Make an exact copy of every entry below, with the pictures left out.

#### Before-and-after page screenshots
=== Begin Enclosure ===

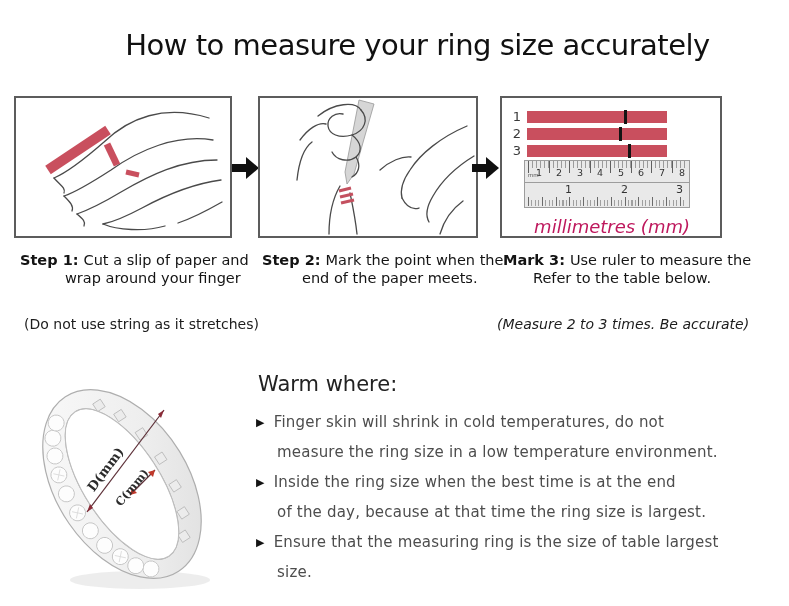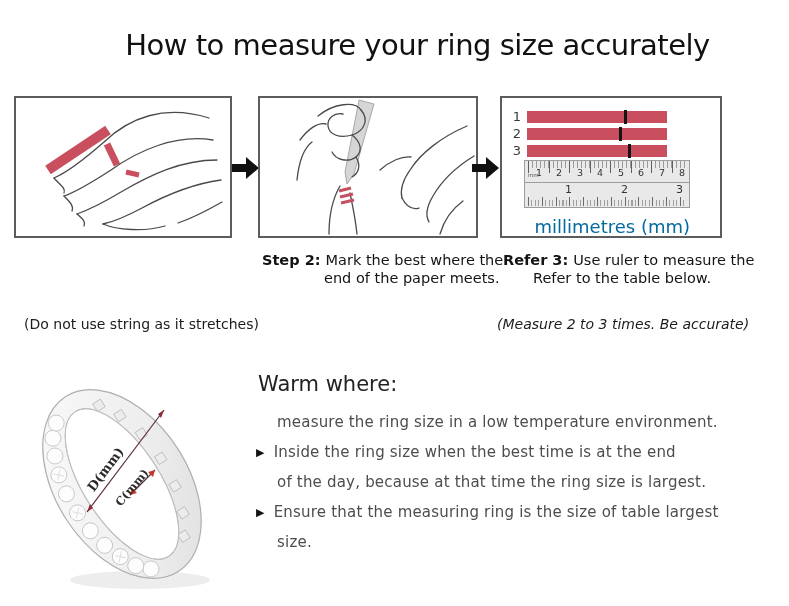"millimetres (mm)" .ruler-caption { color: #0369a1 -> #be185d; font-style: none -> italic }
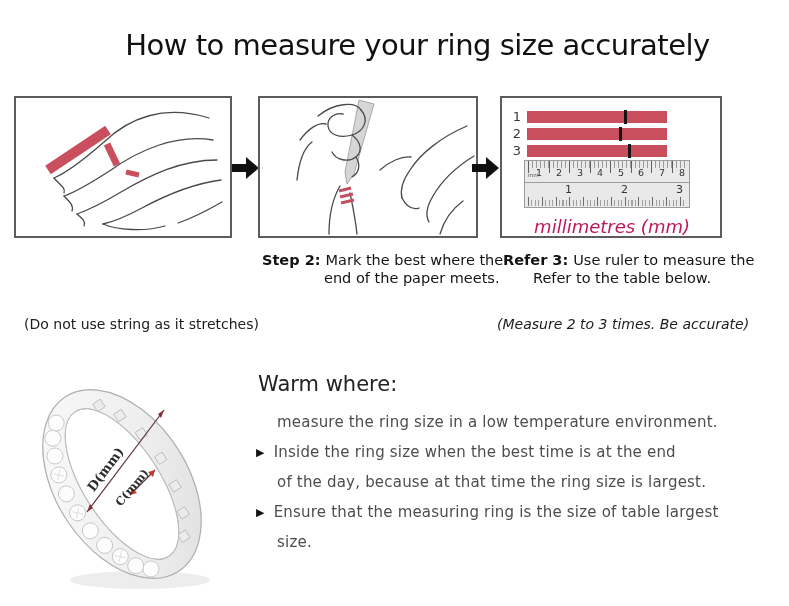"Step 1: Cut a slip" div.cap { html: none -> <div> <div><b>Step 1:</b><span>Cut a slip of paper and</span></div> <div>wrap around your finger</div> </div> }
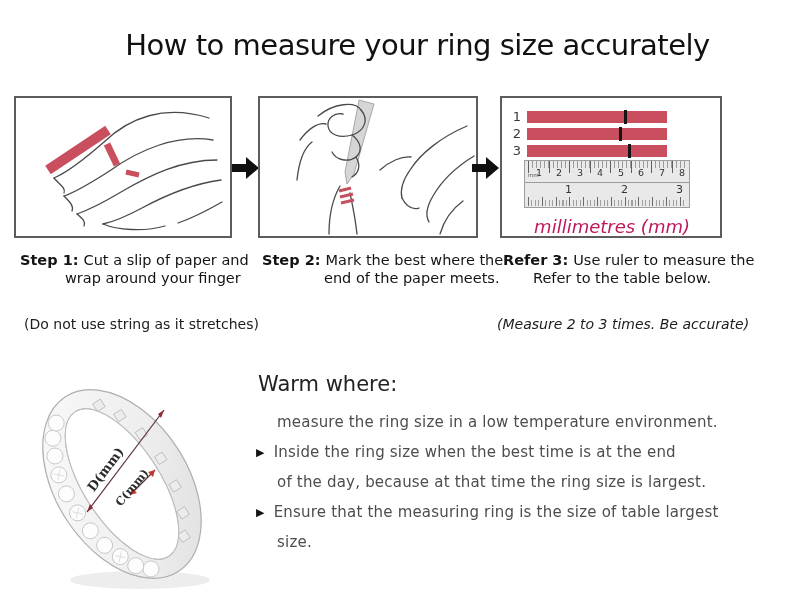"Mark the best where the" span { text: best where -> point when }
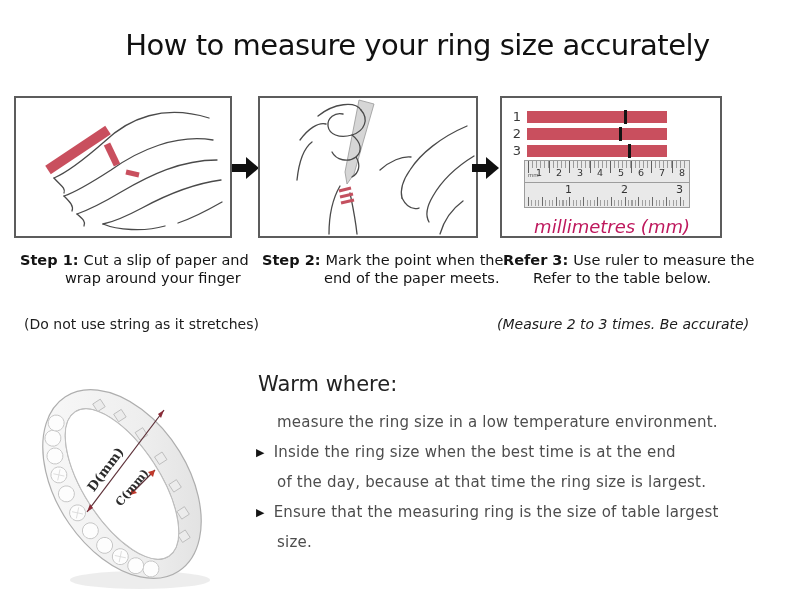"Refer 3:" b { text: Refer -> Mark }
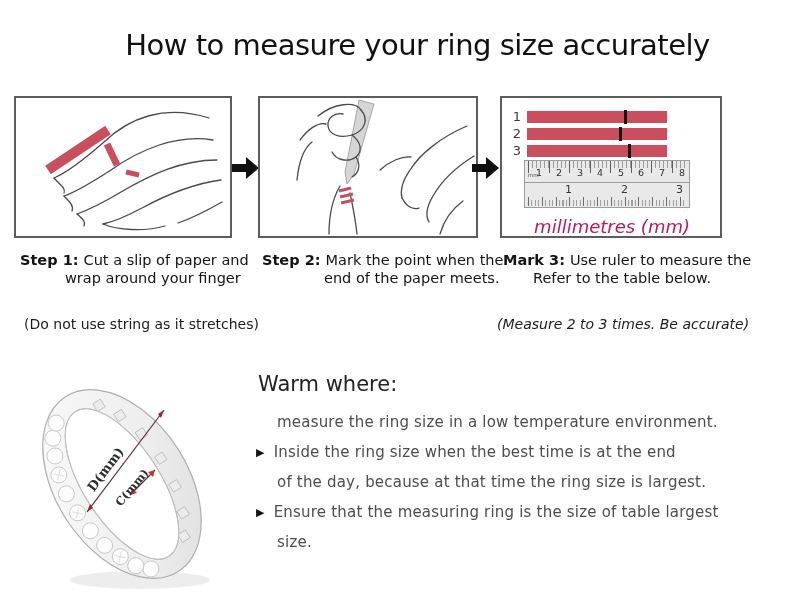"end of the paper meets." .cap2 .cont { margin-left: 62px -> 40px }
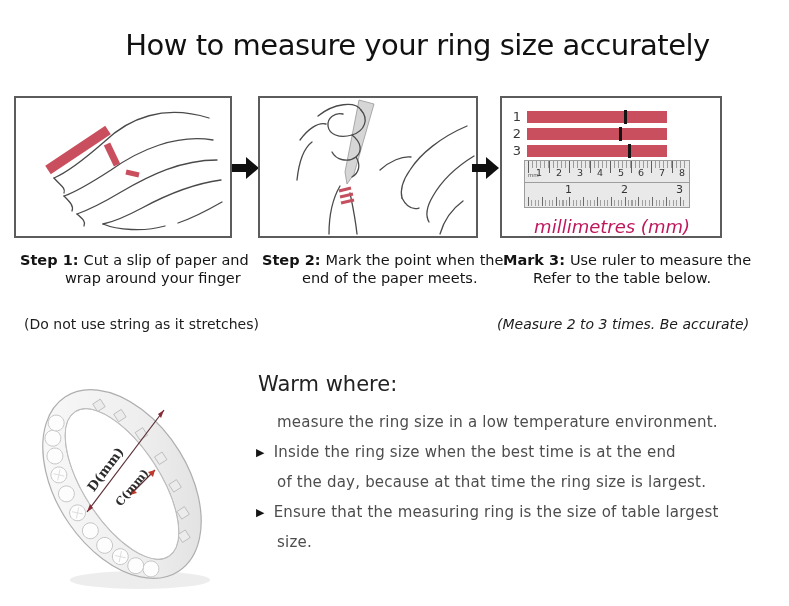"▶ Finger skin will shrink" div.tipline { html: none -> <div><span>▶</span><span>Finger skin will shrink in cold temperatures, do not</span></div> }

=== End Enclosure ===

#### Problem solution
"millimetres (mm)" .ruler-caption { color: #0369a1 -> #be185d; font-style: none -> italic }
"Step 1: Cut a slip" div.cap { html: none -> <div> <div><b>Step 1:</b><span>Cut a slip of paper and</span></div> <div>wrap around your finger</div> </div> }
"Mark the best where the" span { text: best where -> point when }
"Refer 3:" b { text: Refer -> Mark }
"end of the paper meets." .cap2 .cont { margin-left: 62px -> 40px }
"▶ Finger skin will shrink" div.tipline { html: none -> <div><span>▶</span><span>Finger skin will shrink in cold temperatures, do not</span></div> }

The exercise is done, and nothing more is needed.